If your app is configured with tracing.requestId.outbound (by default it is), TriFrost will:

// Pseudocode
headers.set(config.outbound, ctx.logger.traceId);

This allows downstream systems (like services or workers) to receive and propagate trace IDs, essential for end-to-end observability in distributed systems.

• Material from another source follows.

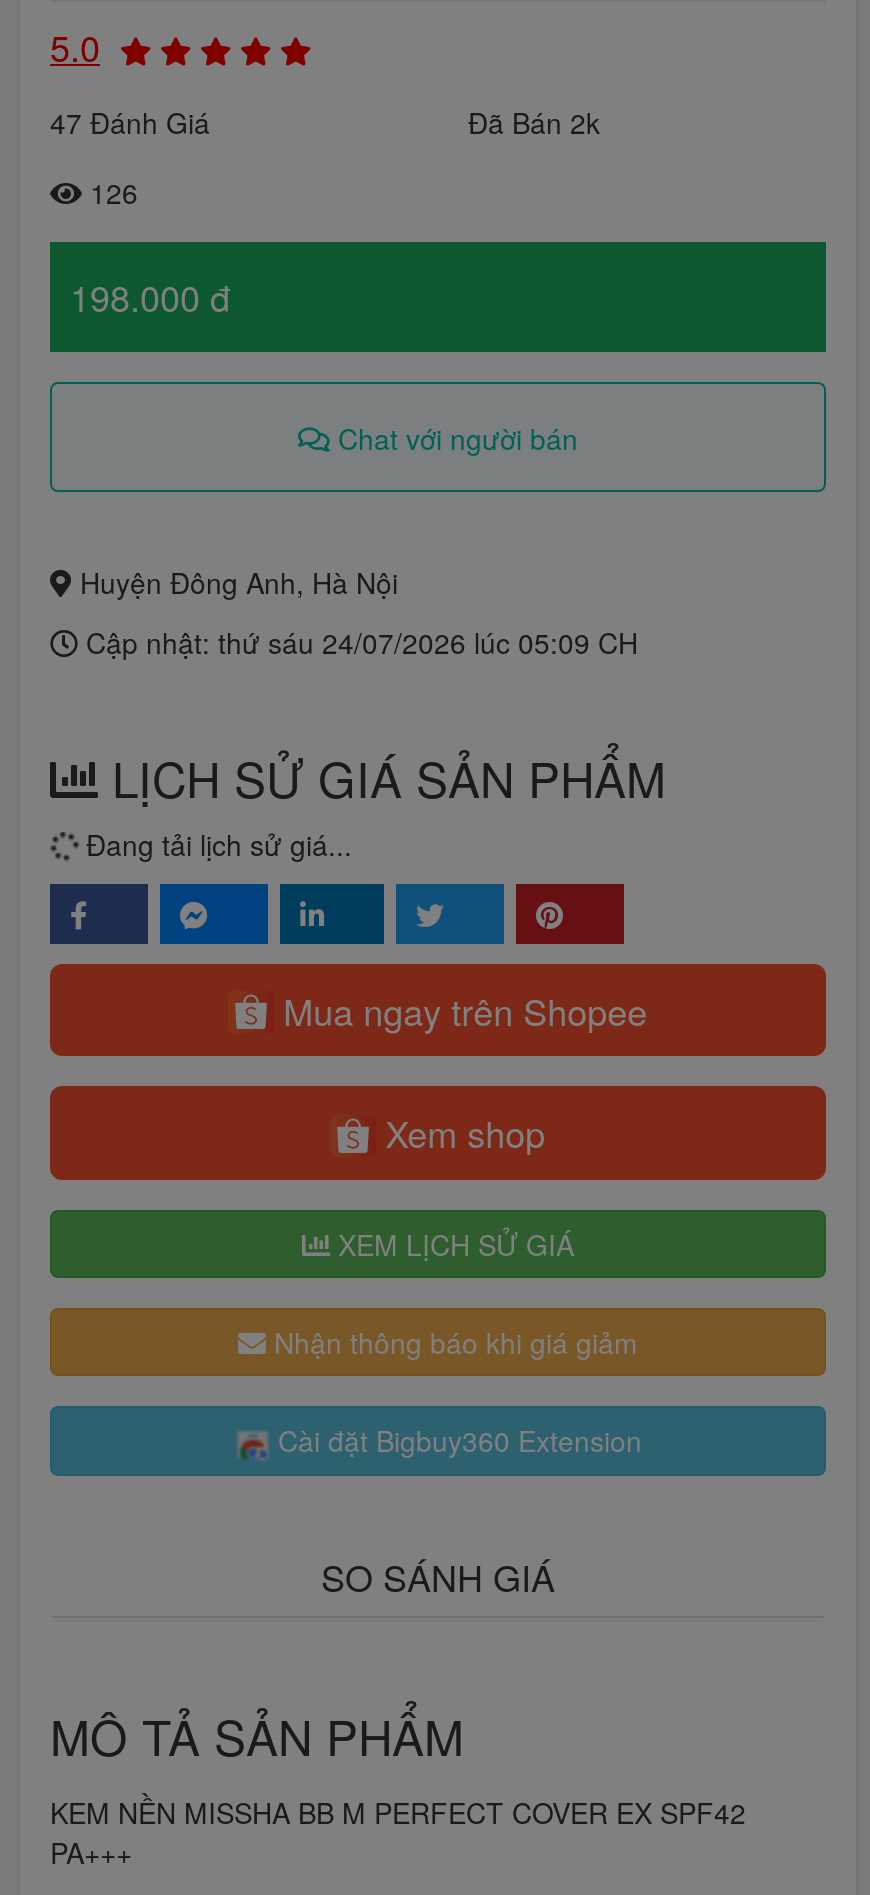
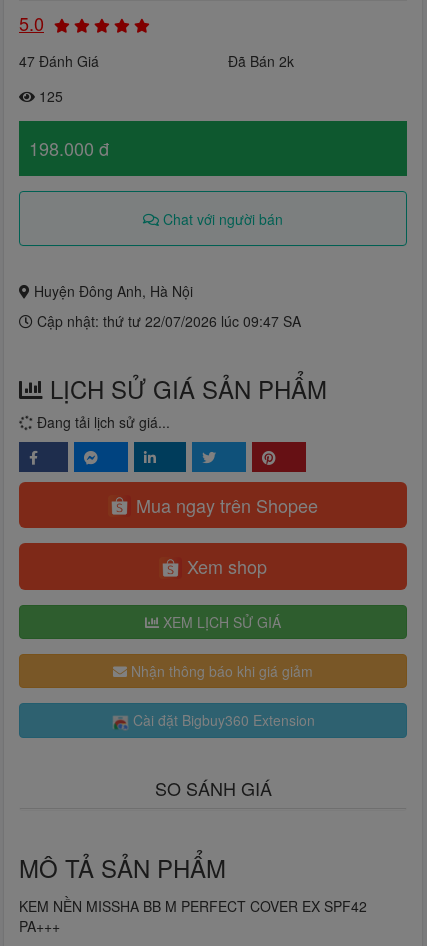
[82,172,138,212] 126 -> [35,86,63,106] 125
[78,622,638,662] Cập nhật: thứ sáu 24/07/2026 lúc 05:09 CH -> [33,311,301,331] Cập nhật: thứ tư 22/07/2026 lúc 09:47 SA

πŸ‘‰ See also: Logging & Observability | Logger API | Request & Response Lifecycle


Best Practices

Keep these principles in mind when working with the TriFrost ctx object:

State

  • Use ctx.setState(...) to pass trusted data (user, auth, tenant, etc.) between middleware and handlers
  • Prefer narrow, typed state definitions for safety (Context<Env, State>)
  • Never mutate ctx.state directly, always go through setState or delState

Responding

  • Use ctx.text, ctx.json, ctx.html, ctx.status for 99% of cases, they're fast, safe, and auto-finalize
  • For advanced needs, compose manually using setStatus, setHeader, setBody, setType and end
  • Always use ctx.file(...) for binary or streamed responses, don’t build headers manually

Redirects

  • Use relative paths when possible, TriFrost will resolve them safely
  • Set { keep_query: false } if you need a clean redirect
  • Always provide a full URL or host-aware path for external targets

Headers

  • Inbound header keys are case-insensitive
  • Use ctx.setType(...) instead of raw Content-Type when setting known MIME types
  • Avoid setting headers after ctx.end() or ctx.abort(), they’ll be ignored

Timeouts

  • Use ctx.setTimeout(ms) to guard third-party APIs or long-polling routes
  • Use ctx.clearTimeout() for streams or routes that you know won’t hang
  • Prefer setting timeouts per route/group instead of globally disabling

Logging

  • Add ctx.logger.setAttributes(...) early to enrich downstream logs and spans
  • Use ctx.logger.span(...) around DB, fetch, or expensive ops
  • Never call ctx.logger.flush() β€” TriFrost does this automatically

Lifecycle

  • Prefer ctx.setStatus(...) over ctx.abort(...) in most cases, it allows lifecycle triaging
  • Use ctx.abort() only when a fatal short-circuit is required
  • Register hooks with ctx.addAfter(...) to handle logging, audit trails, or background jobs

Security

  • Let ctx.html(...) handle nonce and CSP β€” it’s baked in and spec-compliant
  • Use ctx.nonce manually only when working outside of JSX

Caching

  • Use ctx.cache.wrap(...) to reduce boilerplate and avoid cache misses
  • Always define a TTL unless the value should persist indefinitely
  • Use { prefix: ... } deletes to clean up stale buckets (e.g. user: or view:)

Think of the context as your trusted execution surface, everything that happens inside a request flows through it. Keep it pure, consistent, and observable.